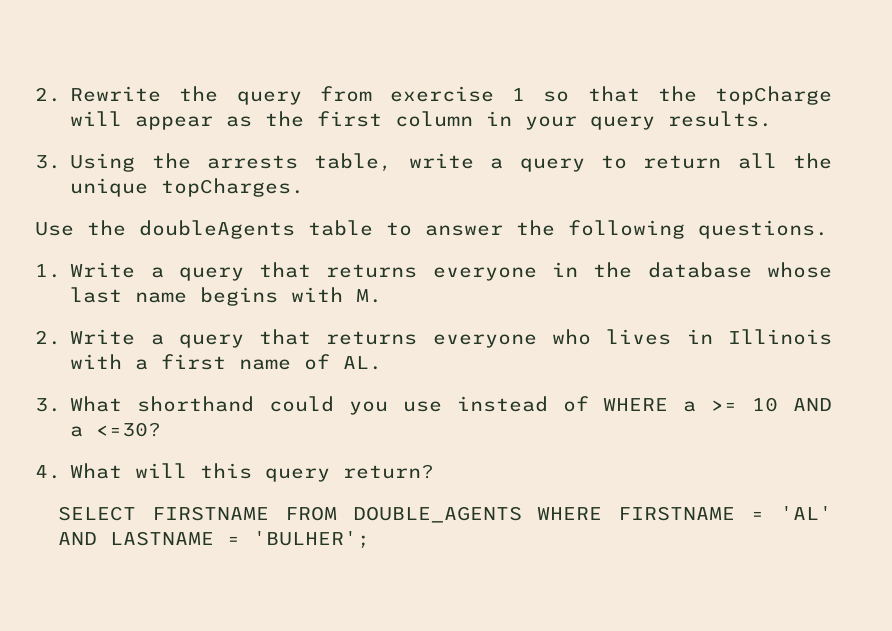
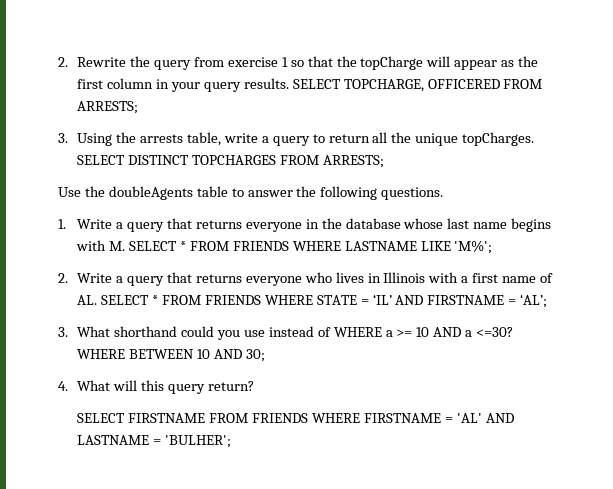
(773, 119) none -> [292,79,543,92] [77,101,139,114] SELECT TOPCHARGE, OFFICERED FROM ARRESTS;
(305, 187) none -> [77,155,384,168] SELECT DISTINCT TOPCHARGES FROM ARRESTS;
(383, 296) none -> [129,240,493,254] SELECT * FROM FRIENDS WHERE LASTNAME LIKE 'M%';
(383, 363) none -> [101,294,548,308] SELECT * FROM FRIENDS WHERE STATE = ‘IL’ AND FIRSTNAME = ‘AL’;
(162, 429) none -> [77,349,265,362] WHERE BETWEEN 10 AND 30;
[352,506,522,523] DOUBLE_AGENTS -> [251,413,308,423] FRIENDS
# # # # # # #
• [To do]: Filter the records above for the string "FROM" and copy each matching line.

• [Output for this exercise]:
(773, 119) none -> [292,79,543,92] [77,101,139,114] SELECT TOPCHARGE, OFFICERED FROM ARRESTS;
(305, 187) none -> [77,155,384,168] SELECT DISTINCT TOPCHARGES FROM ARRESTS;
(383, 296) none -> [129,240,493,254] SELECT * FROM FRIENDS WHERE LASTNAME LIKE 'M%';
(383, 363) none -> [101,294,548,308] SELECT * FROM FRIENDS WHERE STATE = ‘IL’ AND FIRSTNAME = ‘AL’;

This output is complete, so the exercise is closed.